WHAT YOU ARE ASKED TO DO - Below are some records. Return exactly the lines from the one with "font-family: none ->" to the one with "-> <div> <p>多头持仓在枢轴点以上，目标位为阻力位R1及阻力位R2。</p>", and nothing else.

(MATERIAL FOR THIS TASK)

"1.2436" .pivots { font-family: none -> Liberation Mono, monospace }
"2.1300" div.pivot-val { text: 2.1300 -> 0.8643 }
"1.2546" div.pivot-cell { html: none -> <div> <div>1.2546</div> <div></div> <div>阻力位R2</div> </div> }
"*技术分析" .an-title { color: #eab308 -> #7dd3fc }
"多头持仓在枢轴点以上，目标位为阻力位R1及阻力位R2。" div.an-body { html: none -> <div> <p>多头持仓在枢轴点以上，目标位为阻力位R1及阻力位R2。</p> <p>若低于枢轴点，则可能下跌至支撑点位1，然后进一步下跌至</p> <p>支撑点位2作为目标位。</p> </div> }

(End MATERIAL FOR THIS TASK)
(MATERIAL FOR THIS TASK)

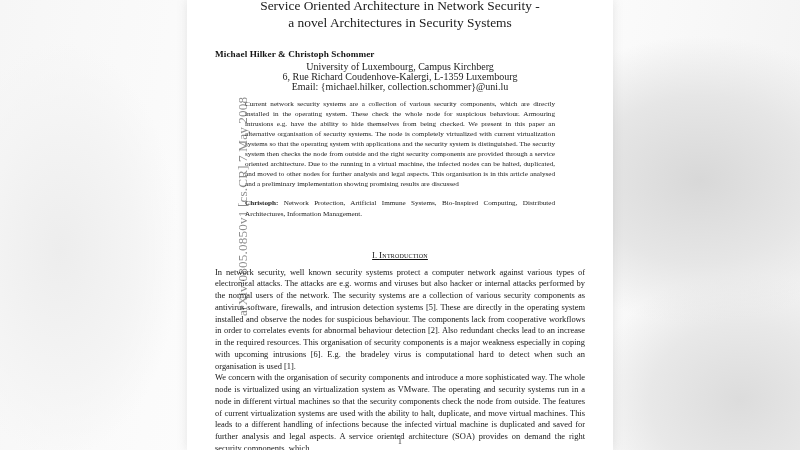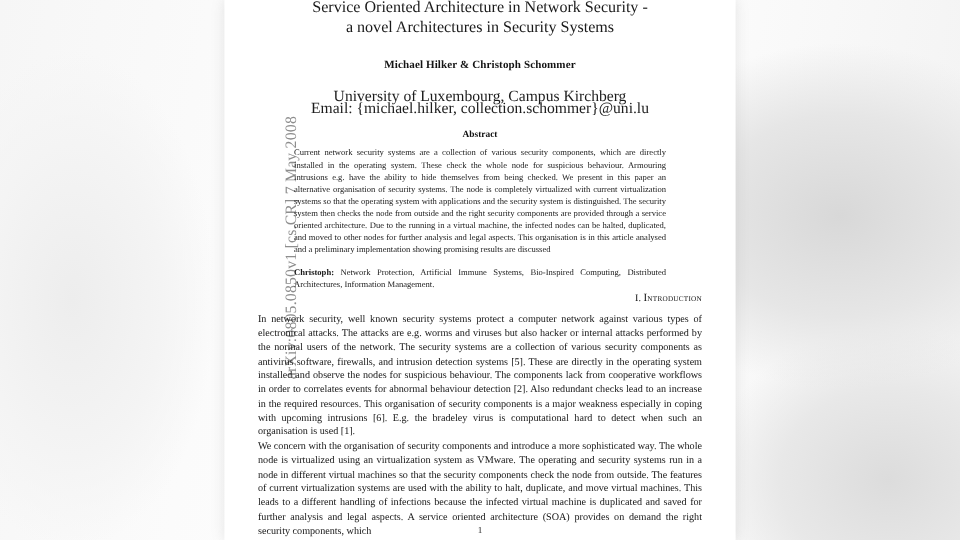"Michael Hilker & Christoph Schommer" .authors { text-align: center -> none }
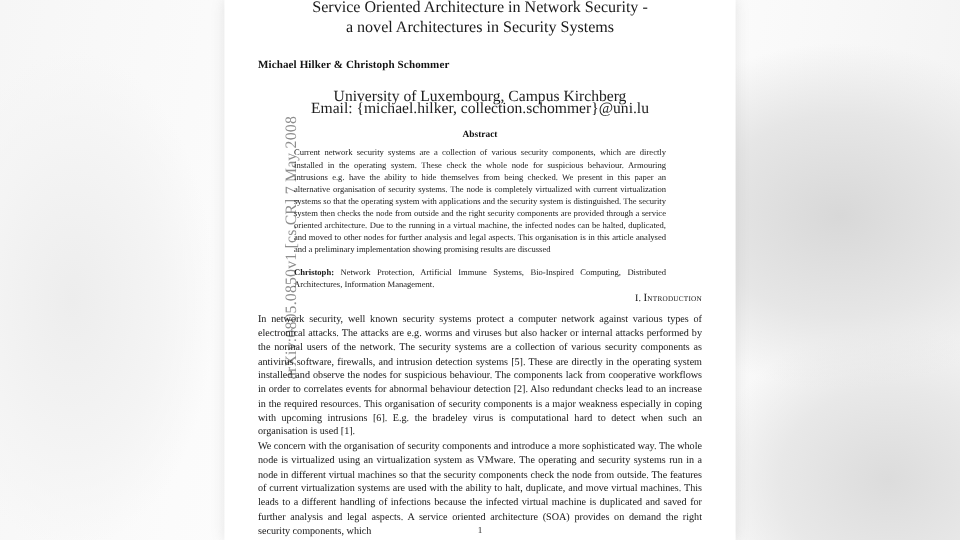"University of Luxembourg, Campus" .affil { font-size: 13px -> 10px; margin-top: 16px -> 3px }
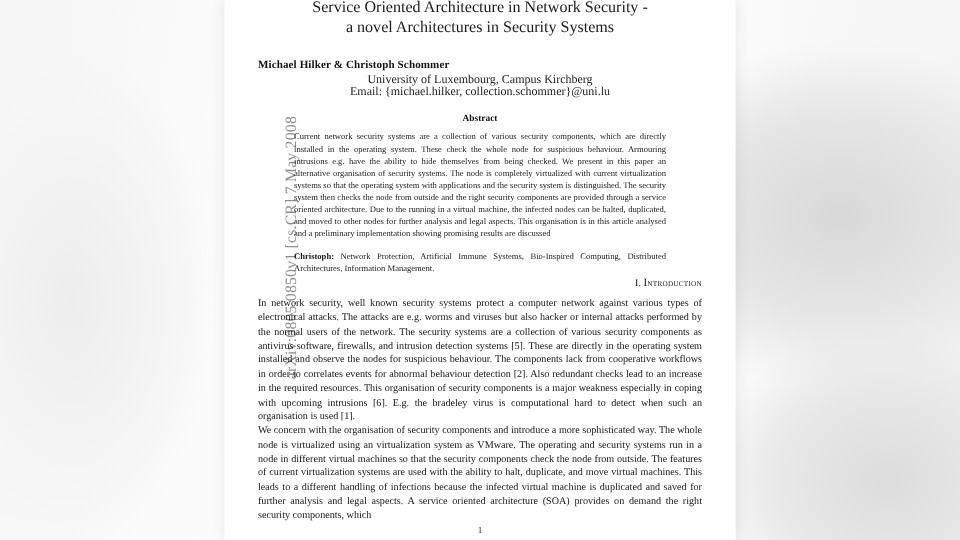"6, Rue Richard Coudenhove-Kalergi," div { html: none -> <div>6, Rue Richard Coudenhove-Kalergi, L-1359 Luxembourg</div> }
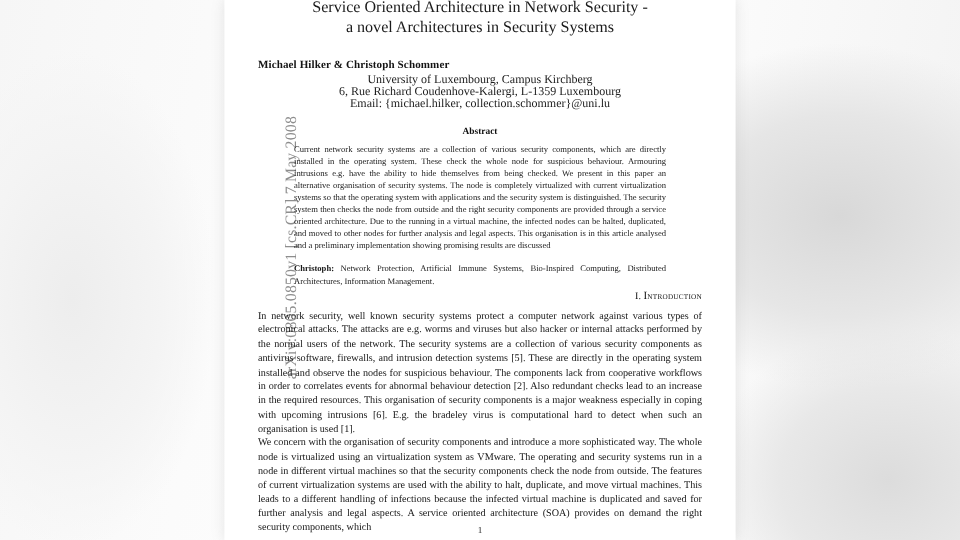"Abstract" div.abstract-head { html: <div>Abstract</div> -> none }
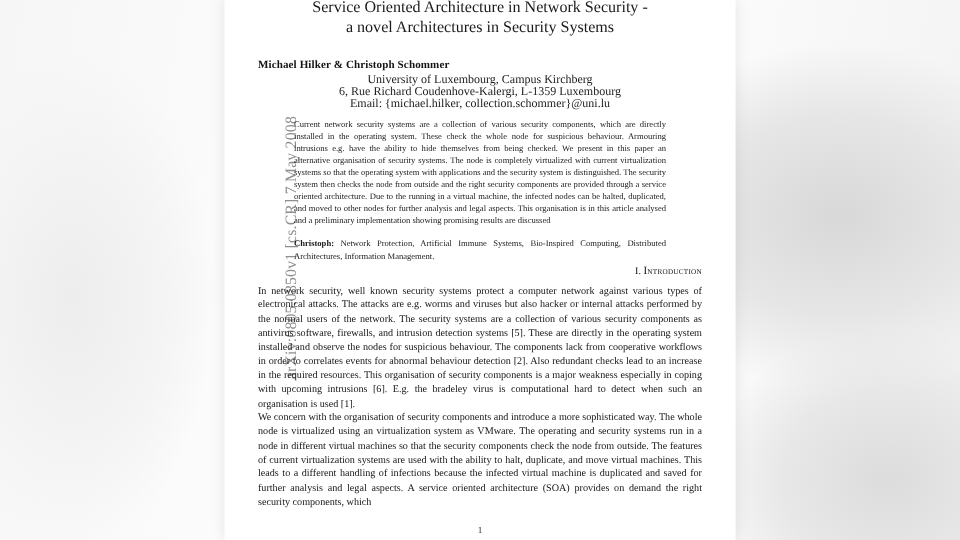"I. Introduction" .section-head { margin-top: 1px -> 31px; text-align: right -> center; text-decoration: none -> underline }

(End MATERIAL FOR THIS TASK)
(MATERIAL FOR THIS TASK)

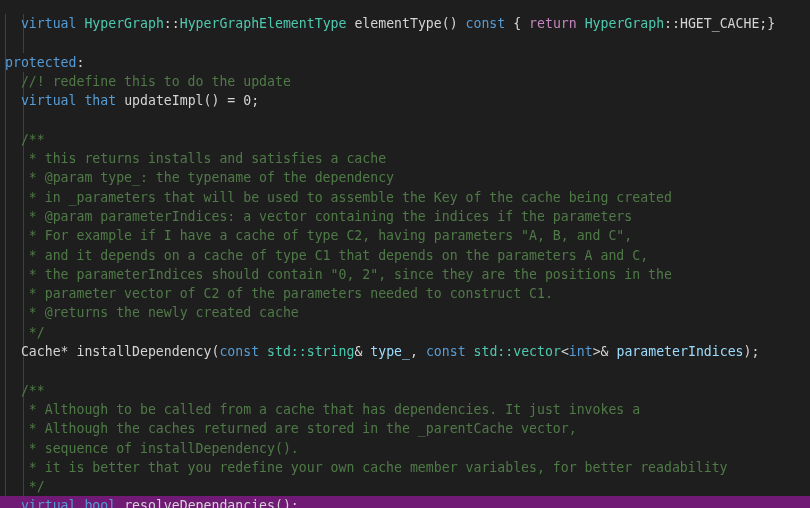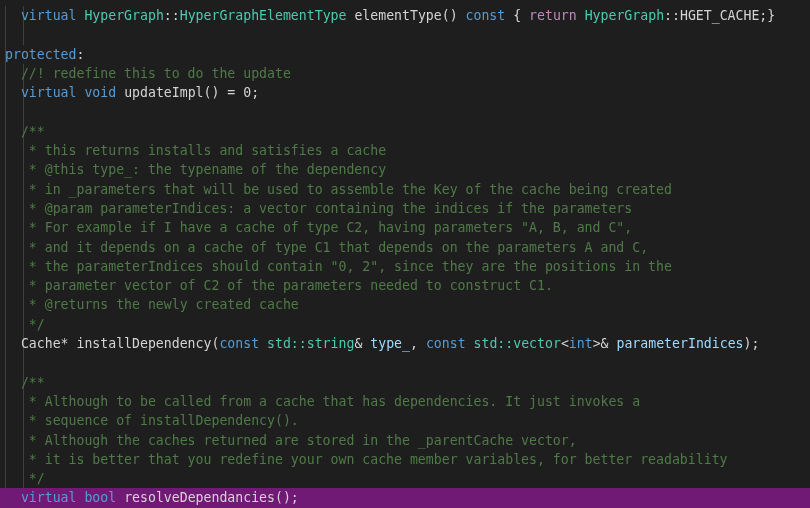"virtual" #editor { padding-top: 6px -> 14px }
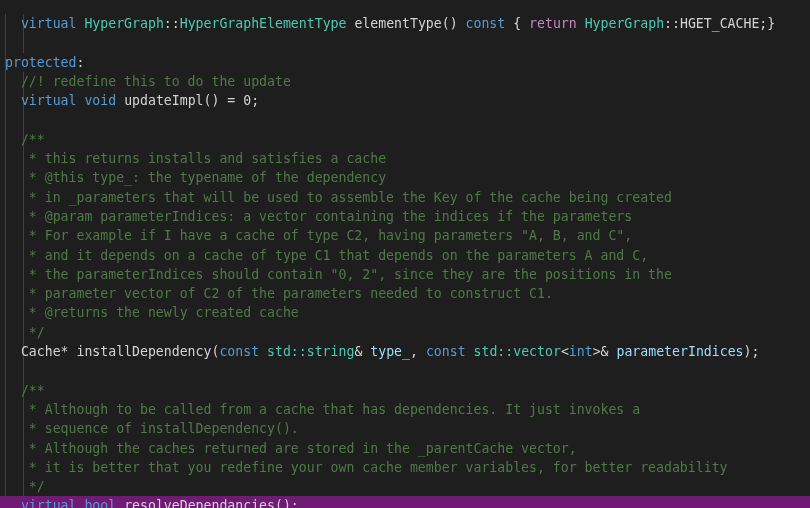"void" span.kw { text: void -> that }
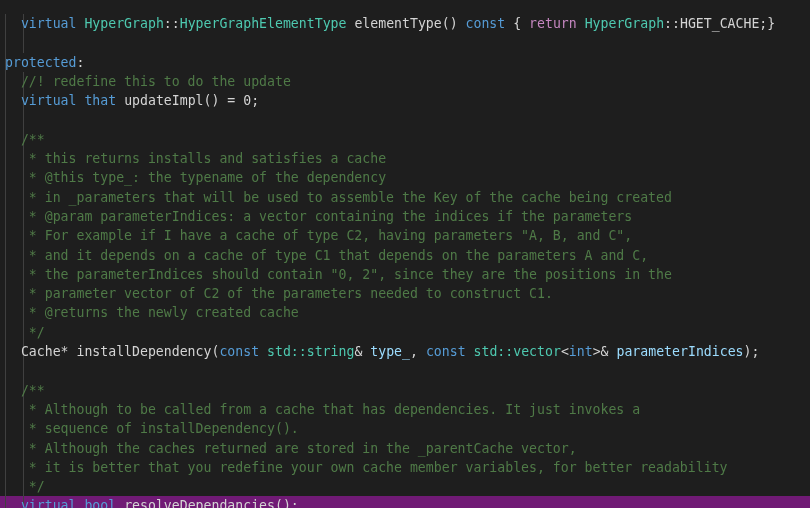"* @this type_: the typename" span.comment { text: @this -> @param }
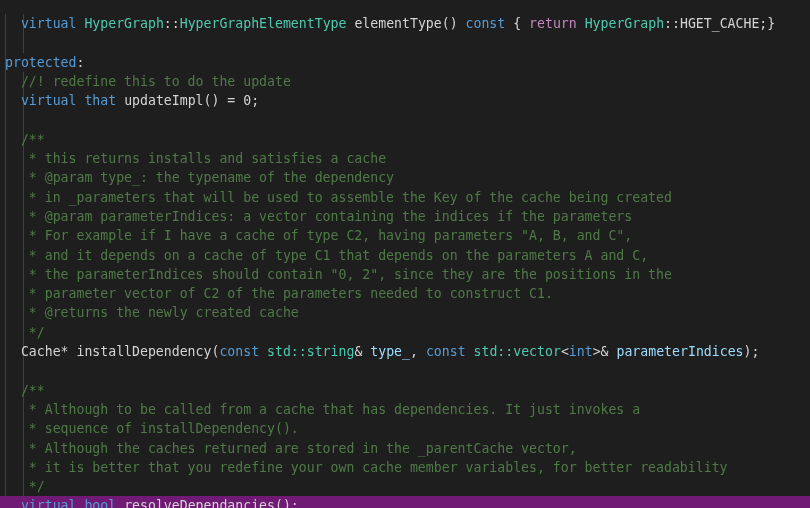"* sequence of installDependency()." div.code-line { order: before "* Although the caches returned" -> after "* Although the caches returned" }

(End MATERIAL FOR THIS TASK)

RESPONSE TO THE EXERCISE -
"1.2436" .pivots { font-family: none -> Liberation Mono, monospace }
"2.1300" div.pivot-val { text: 2.1300 -> 0.8643 }
"1.2546" div.pivot-cell { html: none -> <div> <div>1.2546</div> <div></div> <div>阻力位R2</div> </div> }
"*技术分析" .an-title { color: #eab308 -> #7dd3fc }
"多头持仓在枢轴点以上，目标位为阻力位R1及阻力位R2。" div.an-body { html: none -> <div> <p>多头持仓在枢轴点以上，目标位为阻力位R1及阻力位R2。</p> <p>若低于枢轴点，则可能下跌至支撑点位1，然后进一步下跌至</p> <p>支撑点位2作为目标位。</p> </div> }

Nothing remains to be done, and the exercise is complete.